On September 26,1988, plaintiffs filed an administrative appeal of the decision approving the project and a request for stay pursuant to 36 C.F.R. § 211.16 (53 Fed.Reg. 17032 (May 13, 1988)). On October 17, 1988, the United States Forest Service denied plaintiffs’ request for stay. Although the Forest Service indicated that it would “proceed as quickly as possible to complete the review of [plaintiffs'] appeal to minimize any activities that may occur prior to our decision on the merits,” it also indicated that the denial of stay was “not subject to further administrative appeal or review.” Plaintiffs’ Points and Authorities, Exh. B. See 36 C.F.R. § 211.16(i).

II

PRELIMINARY INJUNCTION STANDARDS

As an initial matter, I must address the scope of a district court’s task in adjudicating a motion for preliminary injunction in the context summarized above.

The basis for injunctive relief is irreparable injury and inadequacy of legal remedies. This requires a court to balance the competing claims of injury and the effect on each party of granting or withholding of the requested relief.

Sierra Club v. Penfold, 857 F.2d 1307, 1318 (9th Cir.1988). See also Amoco Production Co. v. Village of Gambell, 480 U.S. 531, 542, 107 S.Ct. 1396, 1402, 94 L.Ed.2d 542, 553 (1987). Since the pending motion is for a preliminary injunction rather than a permanent one, plaintiffs must show “likelihood of success on the merits rather than actual success.” Penfold, 857 F.2d at 1318; Gambell, 480 U.S. at 546 n. 12, 107 S.Ct. at 1404 n. 12, 94 L.Ed.2d at 556 n. 12.

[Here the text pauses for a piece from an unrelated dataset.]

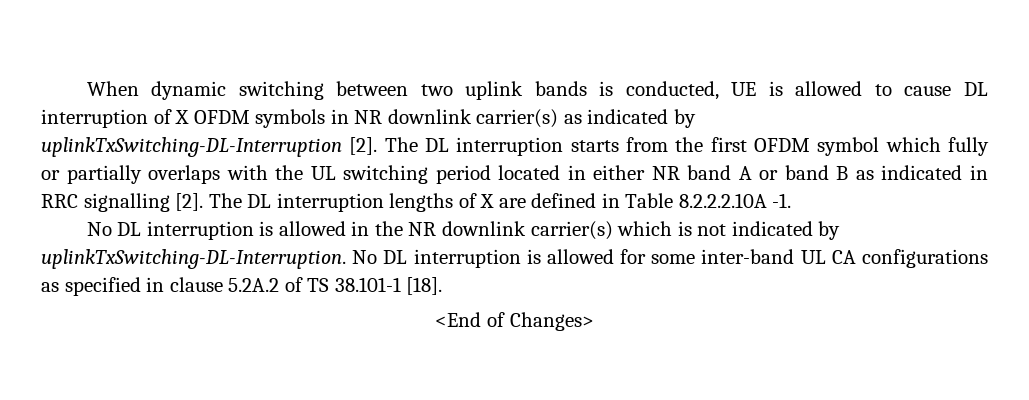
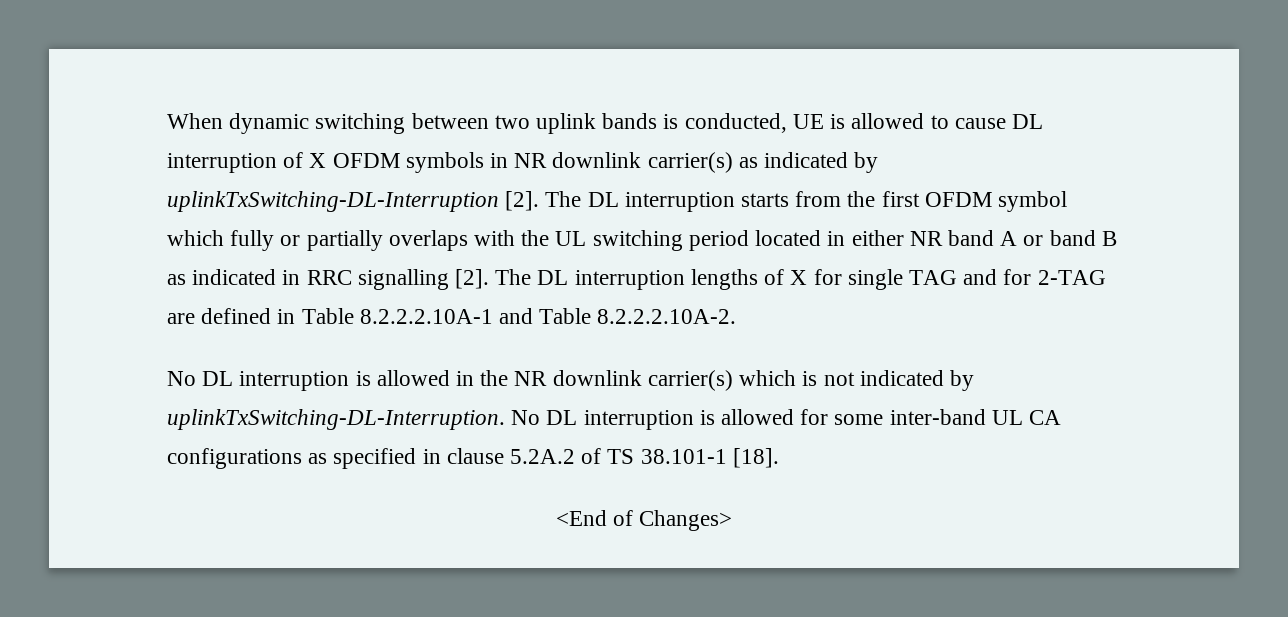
- The DL interruption lengths of X are defined in Table 8.2.2.2.10A -1.
+ The DL interruption lengths of X for single TAG and for 2-TAG are defined in Table 8.2.2.2.10A-1 and Table 8.2.2.2.10A-2.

The profoundly different role of evidence in a preliminary injunction bears emphasis.

The purpose of a preliminary injunction is merely to preserve the relative positions of the parties until a trial on the merits can be held. Given this limited purpose, and given the haste that is often necessary if those positions are to be preserved, a preliminary injunction is customarily granted on the basis of procedures that are less formal and evidence that is less complete than in a trial on the merits. A party is thus not required to prove his case in full at a preliminary injunction hearing ... and the findings of fact and conclusions of law made by a court granting a preliminary injunction are not binding at trial on the merits.

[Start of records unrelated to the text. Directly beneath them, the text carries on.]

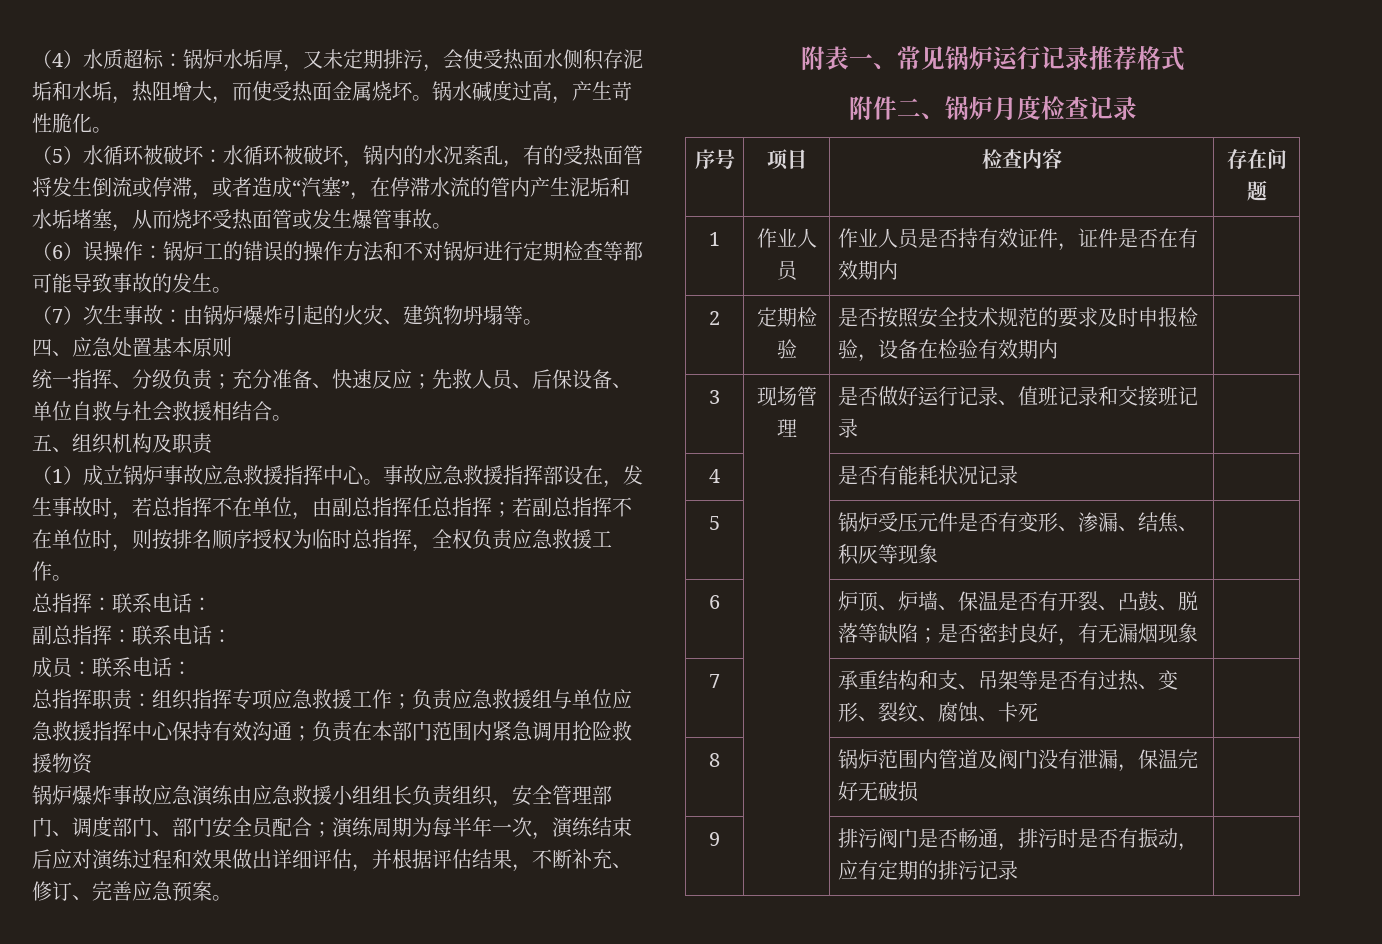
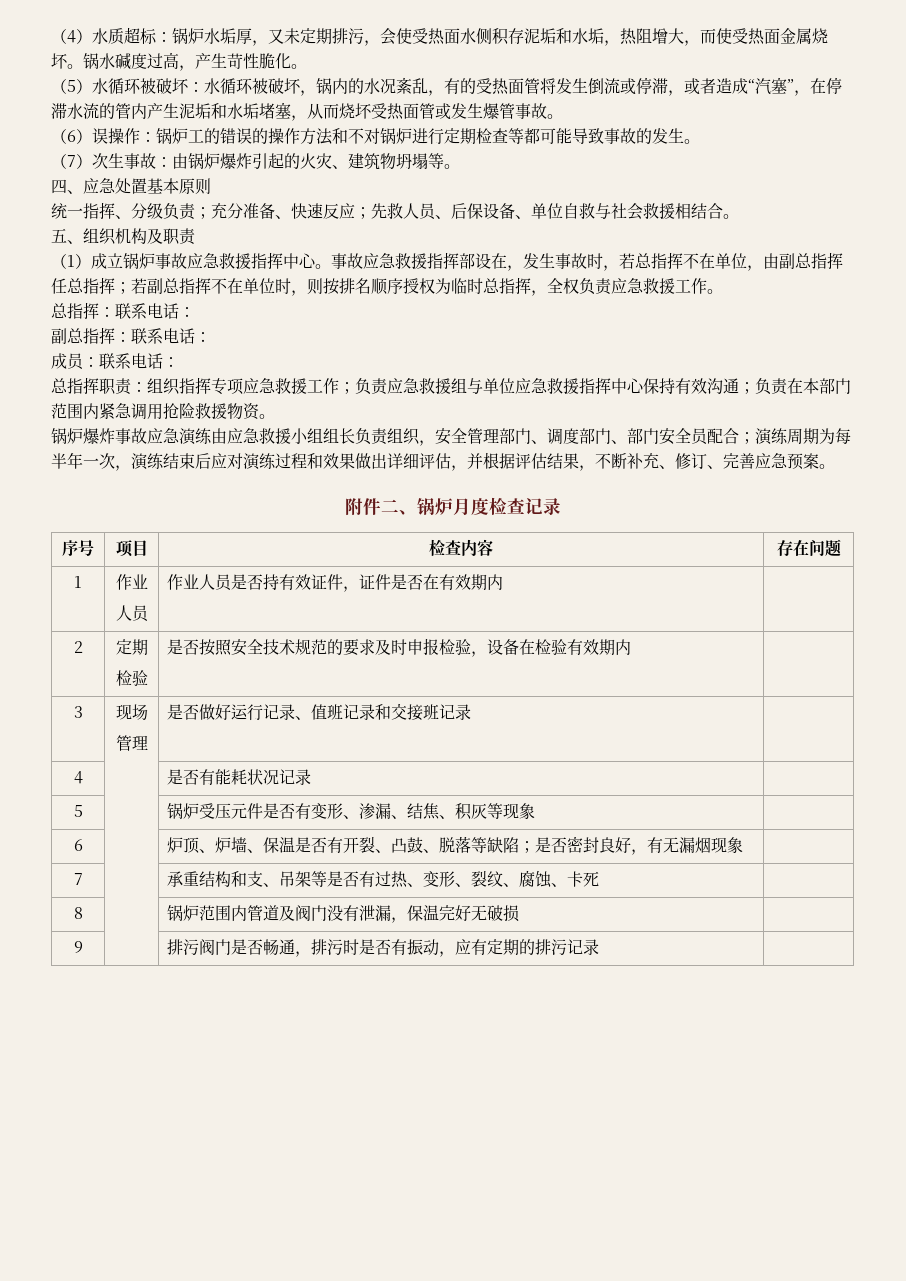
- 总指挥职责：组织指挥专项应急救援工作；负责应急救援组与单位应急救援指挥中心保持有效沟通；负责在本部门范围内紧急调用抢险救援物资
+ 总指挥职责：组织指挥专项应急救援工作；负责应急救援组与单位应急救援指挥中心保持有效沟通；负责在本部门范围内紧急调用抢险救援物资。
- 附表一、常见锅炉运行记录推荐格式
- 1 | 作业人员 | 作业人员是否持有效证件，证件是否在有效期内 |
+ 1 | 作业
+ 人员 | 作业人员是否持有效证件，证件是否在有效期内 |
- 2 | 定期检验 | 是否按照安全技术规范的要求及时申报检验，设备在检验有效期内 |
+ 2 | 定期
+ 检验 | 是否按照安全技术规范的要求及时申报检验，设备在检验有效期内 |
- 3 | 现场管理 | 是否做好运行记录、值班记录和交接班记录 |
+ 3 | 现场
+ 管理 | 是否做好运行记录、值班记录和交接班记录 |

University of Texas v. Camenisch, 451 U.S. 390, 395, 101 S.Ct. 1830, 1834, 68 L.Ed.2d 175 (1981) (citations omitted).

The Ninth Circuit has recognized two interrelated tests for determining the propriety of the issuance of a preliminary injunction. Under the

“traditional test” typically applied in cases involving the public interest, “a preliminary injunction is justified when: (1) the moving party has established a strong likelihood of success on the merits; (2) the balance of irreparable harm favors the moving party; and (3) the public interest favors the issuance of an injunction.”

Northern Alaska Environmental Center v. Hodel, 803 F.2d 466, 471 (9th Cir.1986) (quoting Regents of the University of California v. American Broadcasting Cos., Inc., 747 F.2d 511, 515 (9th Cir.1984)).

Under the second “alternative” formulation of preliminary injunction standards, plaintiffs may meet their burdens by demonstrating that either of the following two combinations is present: “(1) a likelihood of success on the merits and the possibility of irreparable injury, or (2) sufficiently serious questions going to the merits to make them a fair ground for litigation and a balance of hardships tipping decidedly in favor of the party seeking relief.” Friends of the Earth v. U.S. Navy, 841 F.2d 927, 933 (9th Cir.1988). The different *1477 formulations of the governing standards “are not two independent tests, but the extremes of the continuum of equitable discretion.” Id.